(DATA SUPPLIED)

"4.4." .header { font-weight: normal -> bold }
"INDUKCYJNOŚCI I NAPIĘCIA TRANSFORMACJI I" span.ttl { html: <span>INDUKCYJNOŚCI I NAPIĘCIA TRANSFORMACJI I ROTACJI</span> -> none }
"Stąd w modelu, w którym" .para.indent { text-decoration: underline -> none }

(End DATA SUPPLIED)
(DATA SUPPLIED)

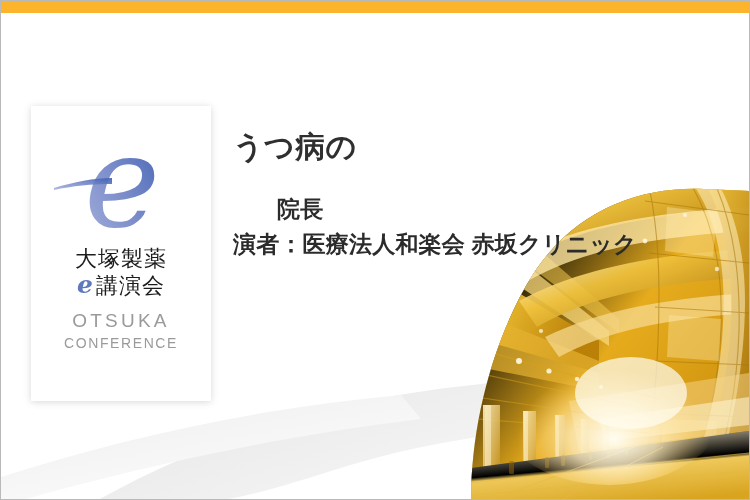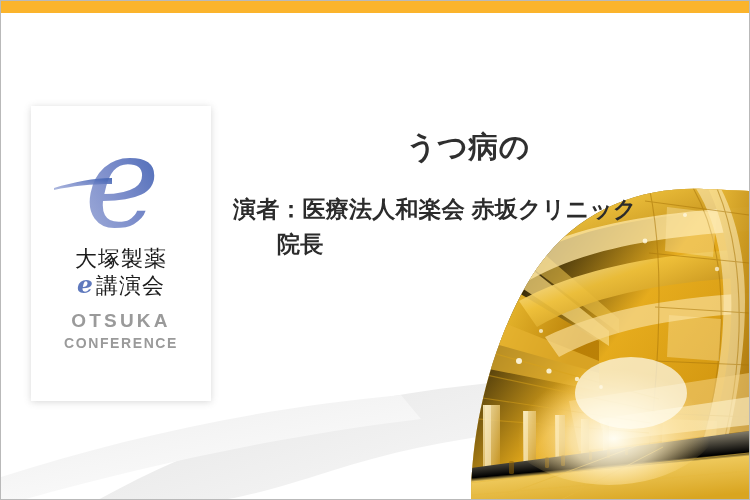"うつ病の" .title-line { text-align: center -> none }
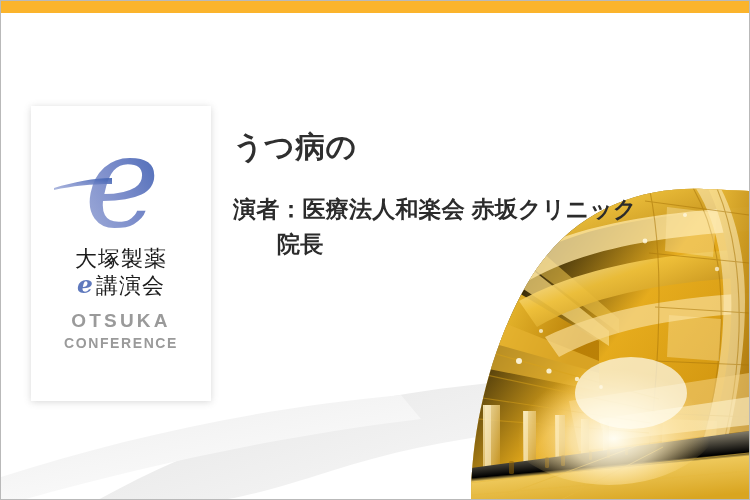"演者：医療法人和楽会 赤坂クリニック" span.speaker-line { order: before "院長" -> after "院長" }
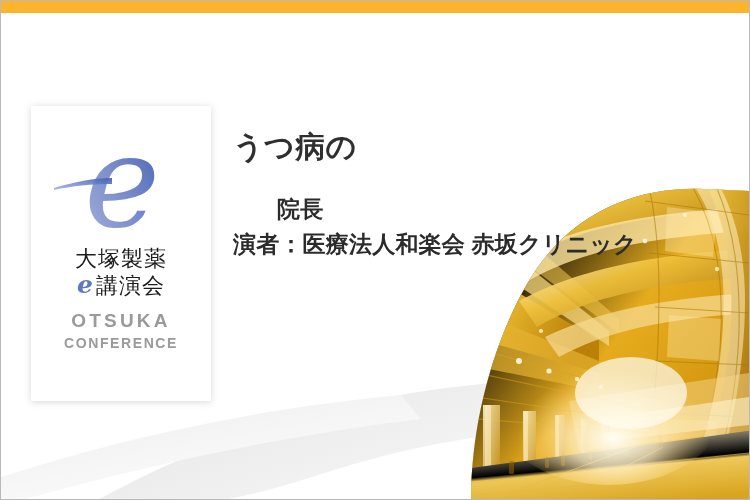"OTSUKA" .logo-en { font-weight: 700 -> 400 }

(End DATA SUPPLIED)

» TASK GOAL:
Taking the material above, extract exactly and only the lines from the line with "font-weight: normal ->" to the line with "w modelu, w", inclusive of both.

» SOLUTION TO THE PROBLEM:
"4.4." .header { font-weight: normal -> bold }
"INDUKCYJNOŚCI I NAPIĘCIA TRANSFORMACJI I" span.ttl { html: <span>INDUKCYJNOŚCI I NAPIĘCIA TRANSFORMACJI I ROTACJI</span> -> none }
"Stąd w modelu, w którym" .para.indent { text-decoration: underline -> none }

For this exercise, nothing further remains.